Prof. Dr. Michael Nagel
Am 1.9.2001 wurde an der ZWE Deutsche Presseforschung der Universität Bremen das Referat „Deutsch-jüdische Presse“ eingerichtet. Ausgangspunkt war die Erkenntnis, dass die historische deutsch-jüdische Presse bislang kaum wissenschaftlich erschlossen ist, obwohl sie einen wichtigen Bestandteil innerhalb der deutschen Presse, gleichzeitig einen besonders bedeutsamen Quellenfundus für Forschungen zur deutsch-jüdischen Geschichte darstellt. Hauptsächliche Ziele der neuen, im Aufbau befindlichen Einrichtung sind die Forschung und Lehre zur deutsch-jüdischen Presse vom 18. Jahrhundert bis in die jüngste Vergangenheit sowie die Sammlung und Archivierung historischer deutsch-jüdischer Periodika und der Literatur zu diesem Thema. Der Kooperation und dem Austausch mit anderen Instituten zur Erforschung der deutsch-jüdischen Geschichte im In- und Ausland wird eine besondere Bedeutung beigemessen.
Untersuchungsgegenstand
Seit dem 18. Jahrhundert entwickelte sich im deutschsprachigen Raum eine jüdische periodische Presse, die bis in die Zeit des Nationalsozialismus hinein Bestand hatte. Eng korrespondieren diese Zeitschriften, Zeitungen, Kalender, Almanache, Jahrbücher etc. mit der politisch-sozialen Geschichte des deutschen Judentums. Mehr als fünfhundert solcher deutsch-jüdischer Periodika lassen sich seit der Aufklärung nachweisen. Manche hielten sich nur wenige Wochen lang, andere existierten über viele Jahrzehnte. In Inhalt und Gestaltung erscheinen sie alle als lebendige Zeugen ihrer Zeit. Sie sind ein Spiegel der innerjüdischen religiösen, wissenschaftlichen und literarisch-kulturellen Strömungen, sie zeugen vom Bemühen um Bürgerrechte und gesellschaftliche Anerkennung bei gleichzeitiger Bewahrung einer jüdischen Identität, und sie dokumentieren die Abwehr des Antisemitismus. Zwischen 1933 und 1938 erscheinen sie unter dem gewaltsamen Diktat der kulturellen und gesellschaftlichen Ausgrenzung und stellen in dieser Zeit ein publizistisches Forum für Humanität und Toleranz inmitten der zunehmenden Barbarei dar.

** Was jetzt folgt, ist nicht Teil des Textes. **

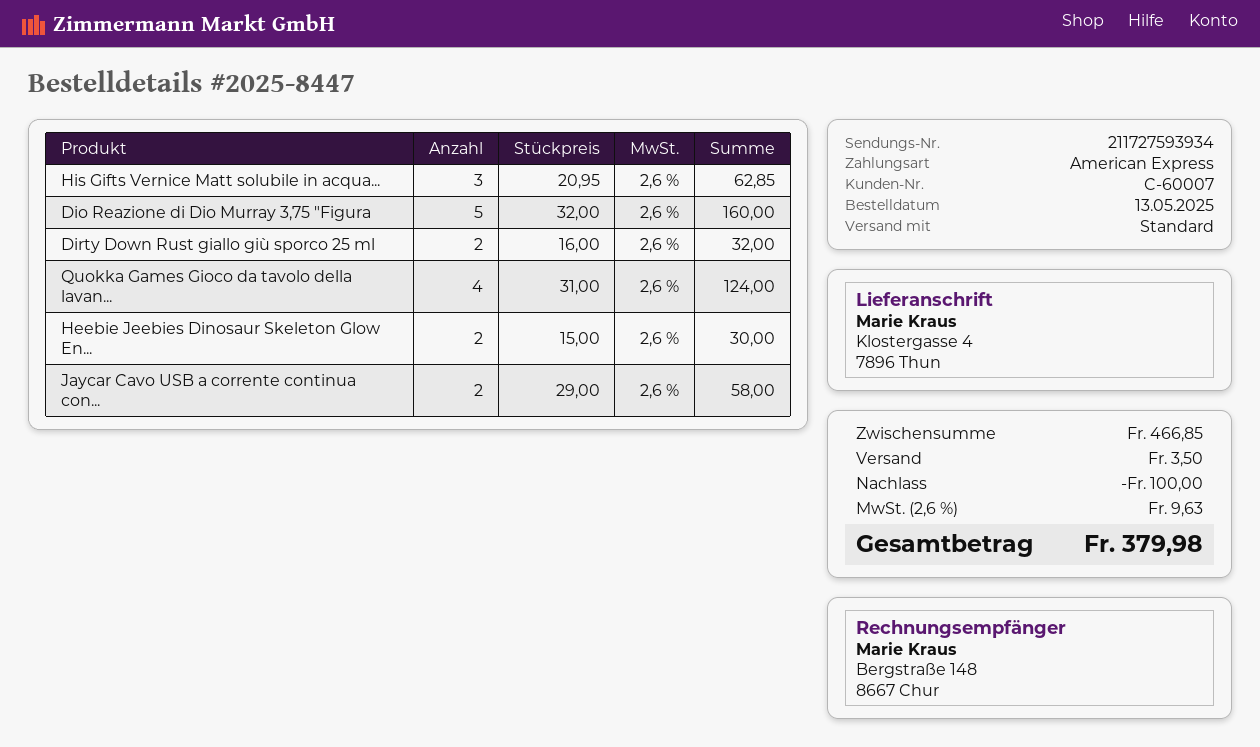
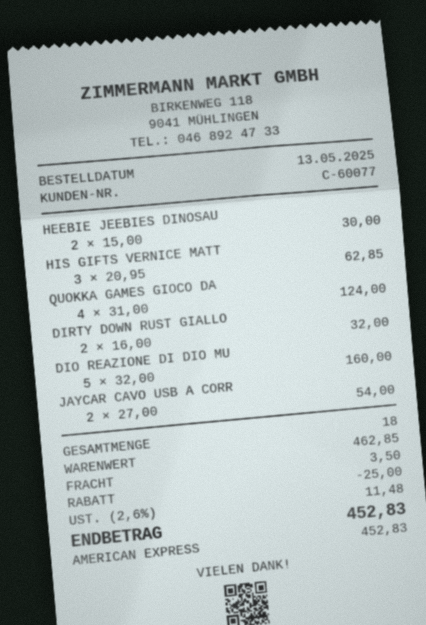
customer number: C-60007 -> C-60077
Jaycar Cavo USB a corrente continua con...: 2 x 29.00 = 58.00 -> 2 x 27.00 = 54.00
subtotal: 466.85 -> 462.85
discount: 100.00 -> 25.00
tax: 2.6% = 9.63 -> 2.6% = 11.48
total: 379.98 -> 452.83

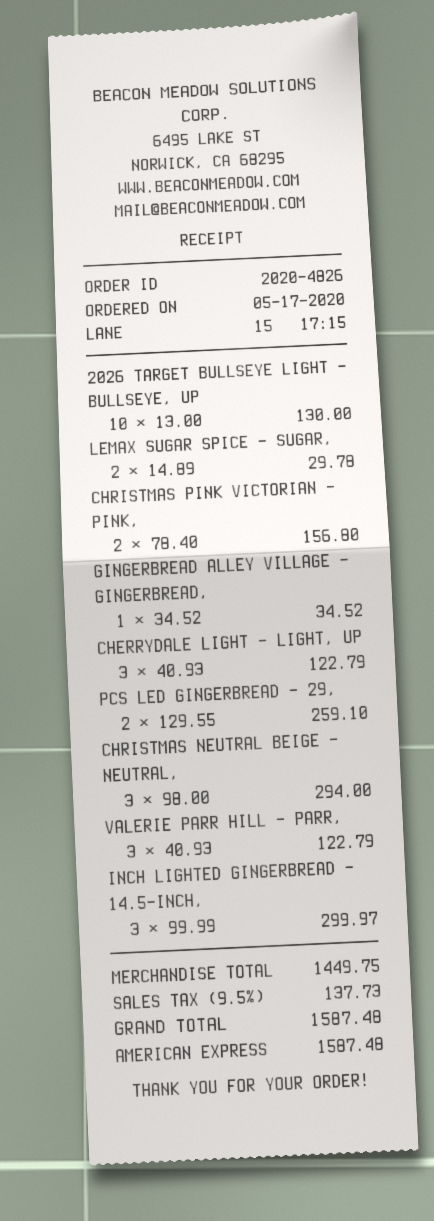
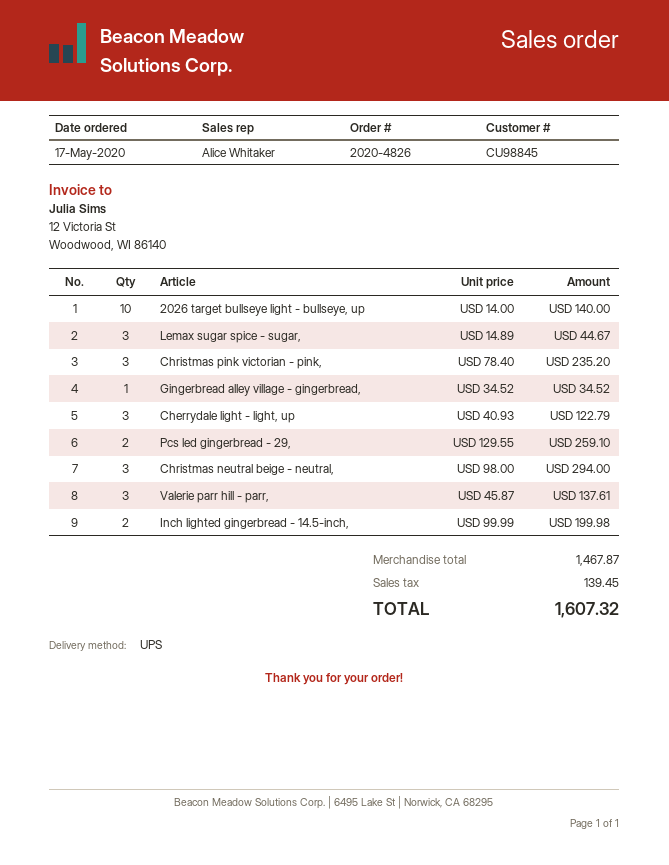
2026 TARGET BULLSEYE LIGHT - BULLSEYE, UP: 10 x 13.00 = 130.00 -> 10 x 14.00 = 140.00
LEMAX SUGAR SPICE - SUGAR,: 2 x 14.89 = 29.78 -> 3 x 14.89 = 44.67
CHRISTMAS PINK VICTORIAN - PINK,: 2 x 78.40 = 156.80 -> 3 x 78.40 = 235.20
VALERIE PARR HILL - PARR,: 3 x 40.93 = 122.79 -> 3 x 45.87 = 137.61
INCH LIGHTED GINGERBREAD - 14.5-INCH,: 3 x 99.99 = 299.97 -> 2 x 99.99 = 199.98
subtotal: 1449.75 -> 1467.87
tax: 137.73 -> 139.45
total: 1587.48 -> 1607.32

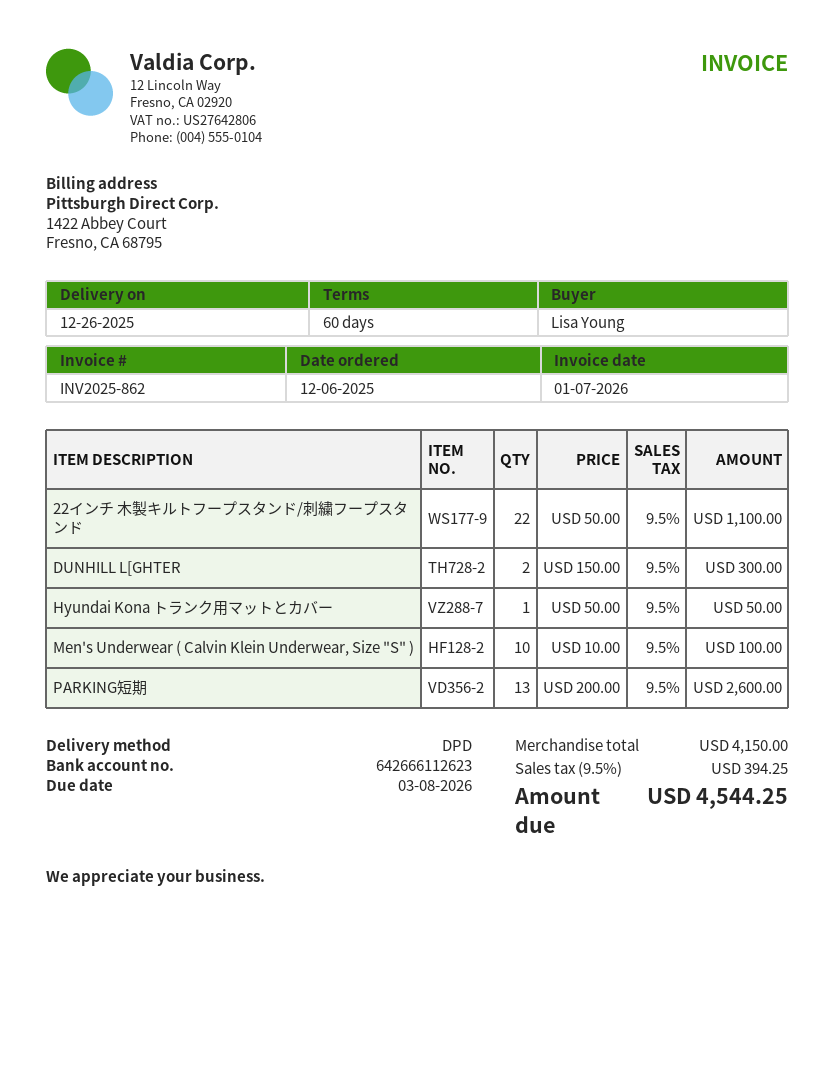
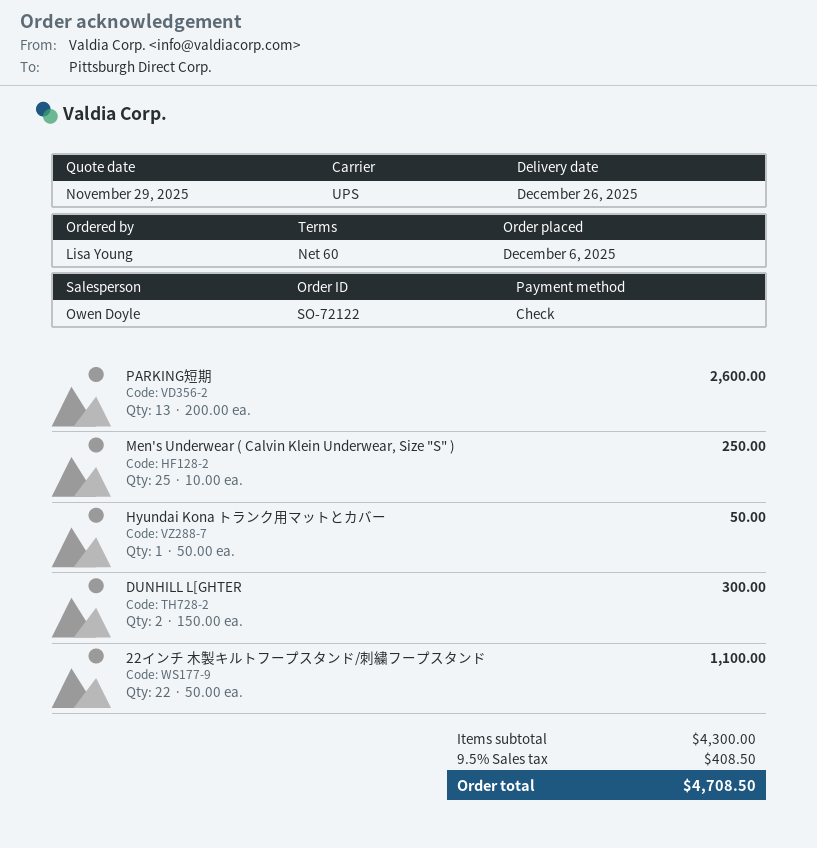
shipping method: DPD -> UPS
Men's Underwear ( Calvin Klein Underwear, Size "S" ): 10 x 10.00 = 100.00 -> 25 x 10.00 = 250.00
subtotal: 4150.00 -> 4300.00
tax: 9.5% = 394.25 -> 9.5% = 408.50
total: 4544.25 -> 4708.50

Obwohl die deutsch-jüdische Presse eine wichtige, vielfach die einzige Quelle für zentrale Fragen in der Geschichte des deutschen Judentums darstellt, ist sie bislang nur wenig erforscht. Dabei bietet sie eine Fülle von historischen Informationen und vermittelt eine Innensicht auf die Vergangenheit des deutschen Judentums: Anders als bei außerjüdischen Quellen stehen hier der eigene Beitrag zur Gestaltung einer deutsch-jüdischen Existenz und die aktive Mitwirkung am Zeitgeschehen im Vordergrund.
Untersuchungsgegenstand des Referates „Deutsch-jüdische Presse“ sind in erster Linie die von jüdischen Redakteuren, Autoren und Herausgebern vor allem für ein jüdisches Publikum zusammengestellten Zeitungen, Zeitschriften, Gemeindeblätter, Jahrbücher, Jahresberichte, Almanache, Kalender etc., wie sie seit der Mitte des 18. Jahrhunderts im deutschsprachigen Raum zum Druck kamen. Neben den Urhebern und der Leserschaft zeigen diese periodisch erschienenen Werke als eine weitere Gemeinsamkeit die Hinwendung zu Themen des deutsch-jüdischen Lebens, sei es in politisch-sozialer oder in kultureller Hinsicht. Die Mehrzahl der deutsch-jüdischen Periodika erschien in deutscher Sprache. Einige sind auch hebräisch oder zweisprachig verfasst, eine geringere Anzahl jiddisch und deutsch in hebräischer Schreibweise. Zum Untersuchungsgegenstand gehören auch deutschsprachige jüdischen Periodika aus solchen Ländern und Orten, in denen das Deutsche in der Vergangenheit eine unter mehreren Verkehrssprachen war.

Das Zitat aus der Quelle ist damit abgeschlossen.